Work instructions: Within the listing below, please copy exactly the lines between the line holding "[411,101,488,115] application ->" and the line holding "[356,205,373,216] of -> [502,123,512,134] if", inclusive.

Supplied records:

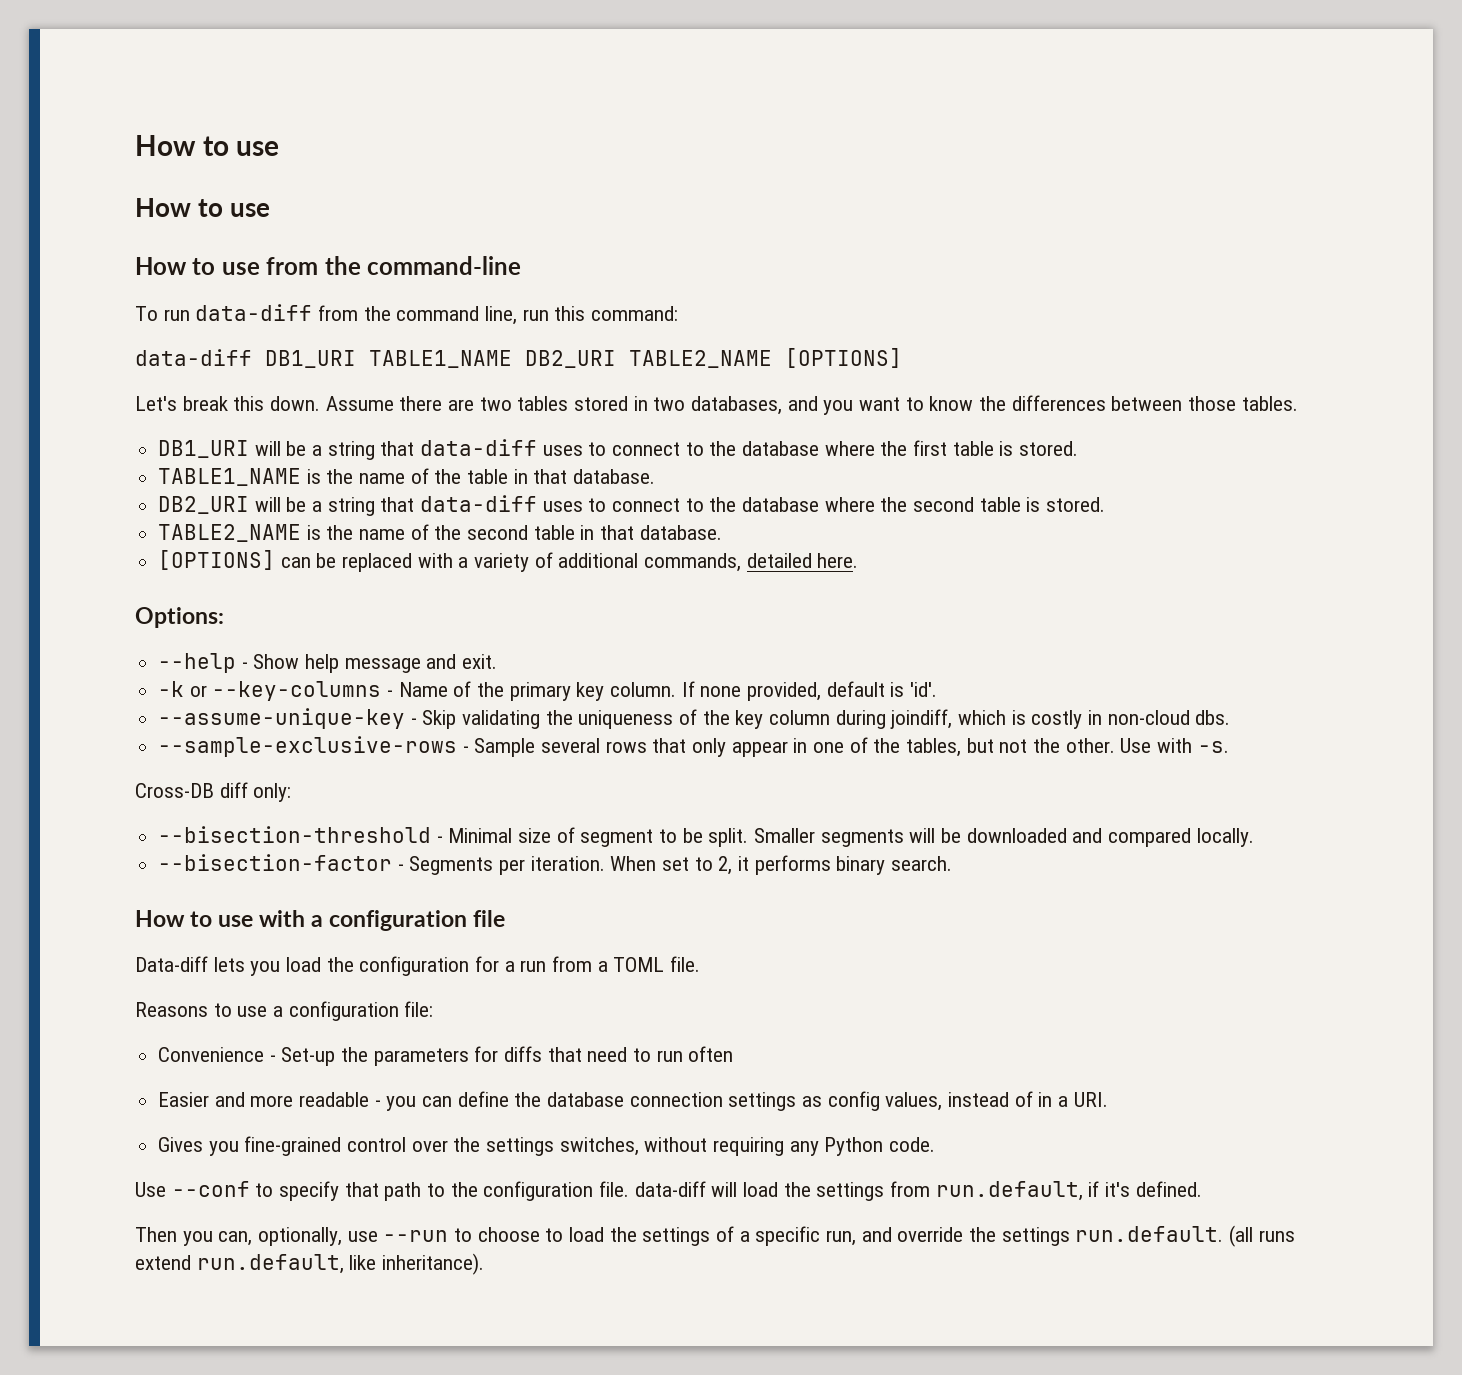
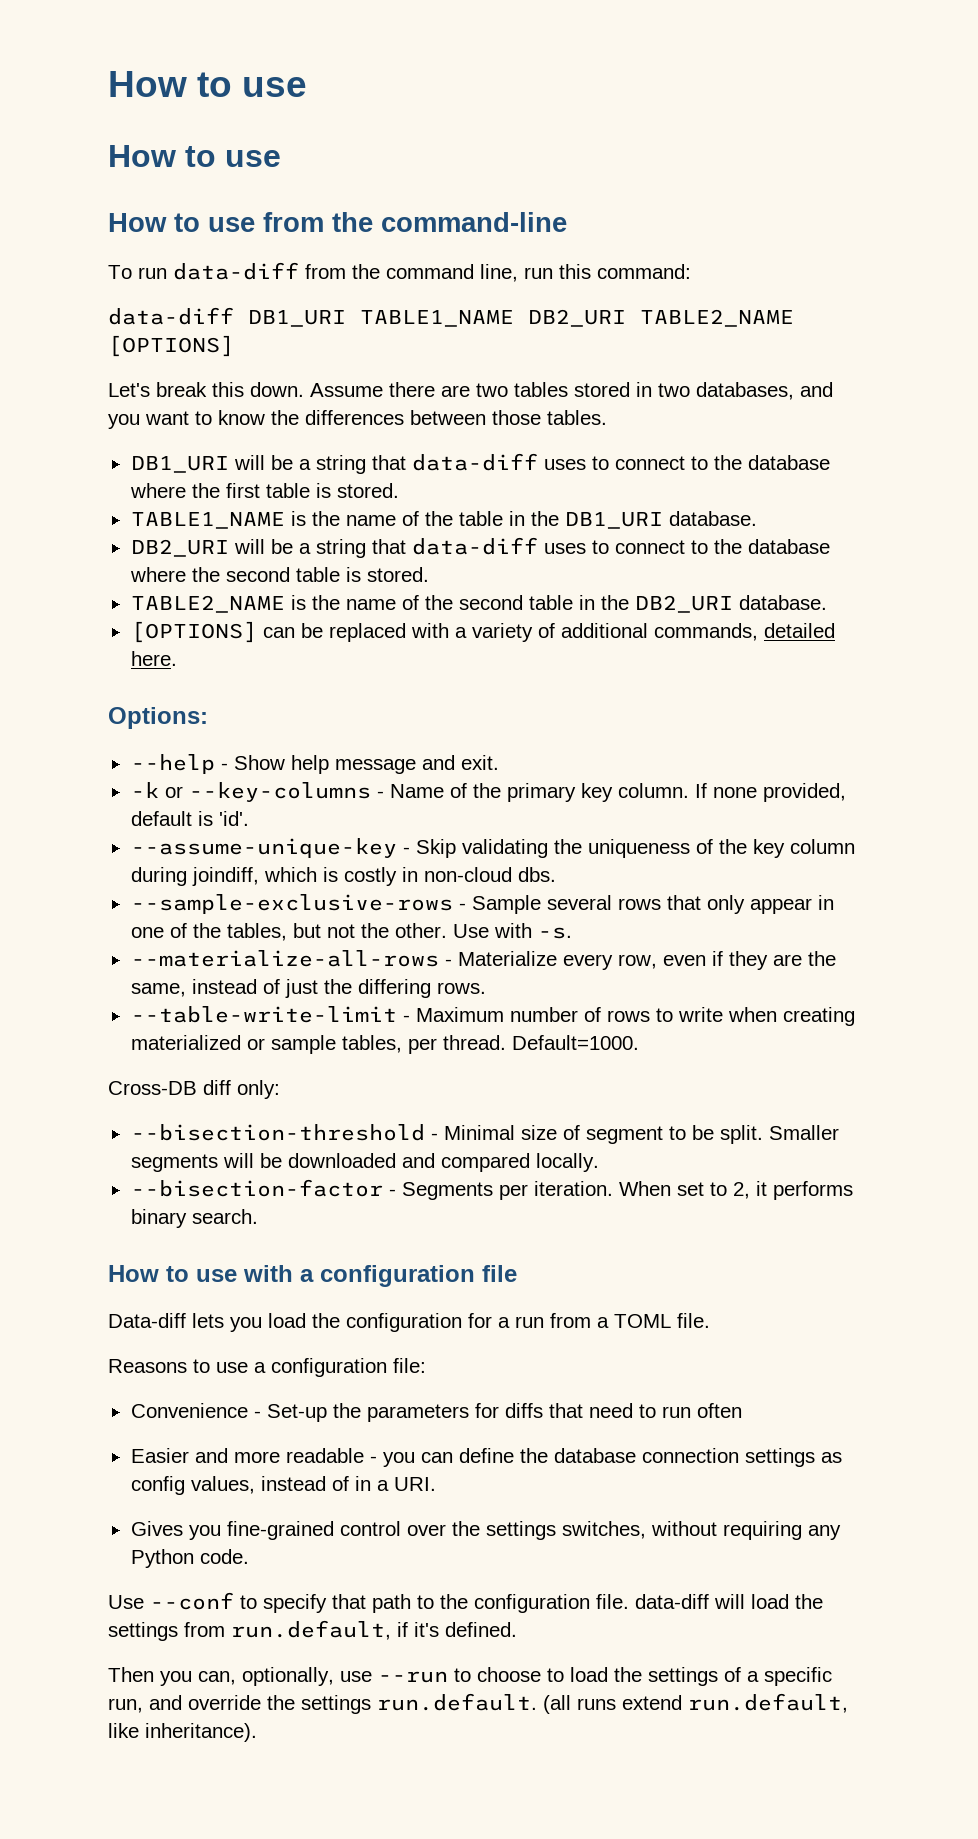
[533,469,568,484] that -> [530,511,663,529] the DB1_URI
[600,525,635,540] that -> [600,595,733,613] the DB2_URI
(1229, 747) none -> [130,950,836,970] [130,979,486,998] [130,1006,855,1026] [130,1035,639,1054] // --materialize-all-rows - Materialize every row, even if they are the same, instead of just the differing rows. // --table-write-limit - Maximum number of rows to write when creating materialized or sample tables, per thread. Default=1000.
...
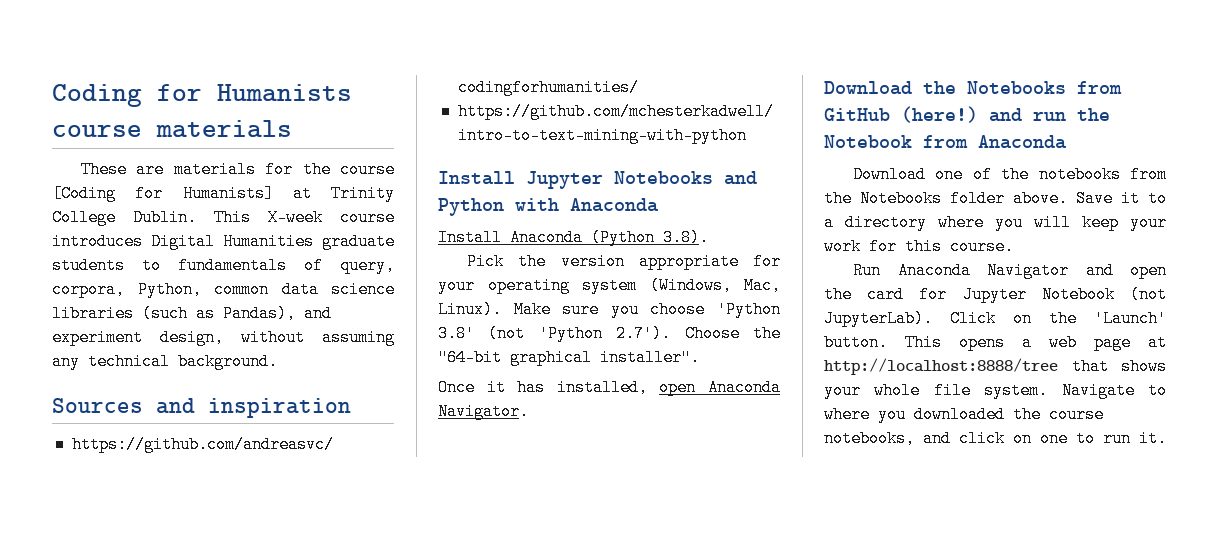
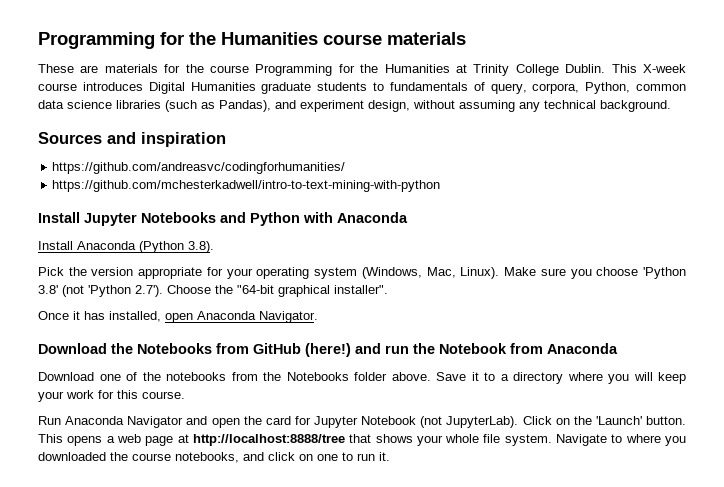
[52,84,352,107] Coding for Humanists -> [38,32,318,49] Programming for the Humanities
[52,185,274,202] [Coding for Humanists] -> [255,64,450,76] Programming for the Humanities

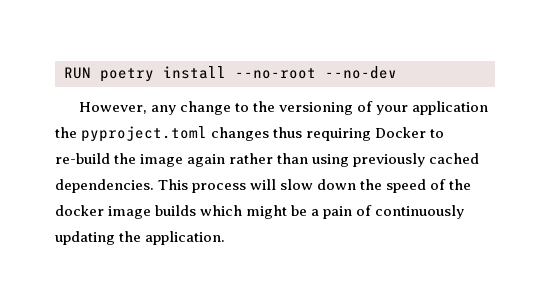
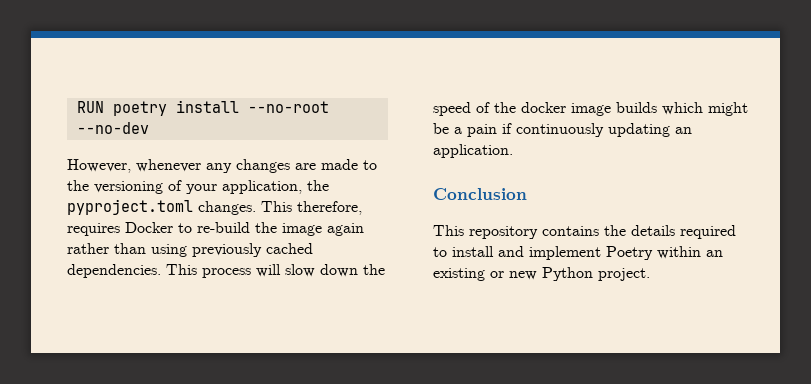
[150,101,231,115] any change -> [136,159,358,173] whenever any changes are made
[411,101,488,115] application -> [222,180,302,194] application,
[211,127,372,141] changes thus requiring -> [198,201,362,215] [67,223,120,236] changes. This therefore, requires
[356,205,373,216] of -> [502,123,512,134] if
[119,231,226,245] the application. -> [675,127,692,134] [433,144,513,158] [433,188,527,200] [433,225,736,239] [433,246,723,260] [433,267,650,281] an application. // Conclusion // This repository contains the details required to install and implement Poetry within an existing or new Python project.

Solution for this problem:
[411,101,488,115] application -> [222,180,302,194] application,
[211,127,372,141] changes thus requiring -> [198,201,362,215] [67,223,120,236] changes. This therefore, requires
[356,205,373,216] of -> [502,123,512,134] if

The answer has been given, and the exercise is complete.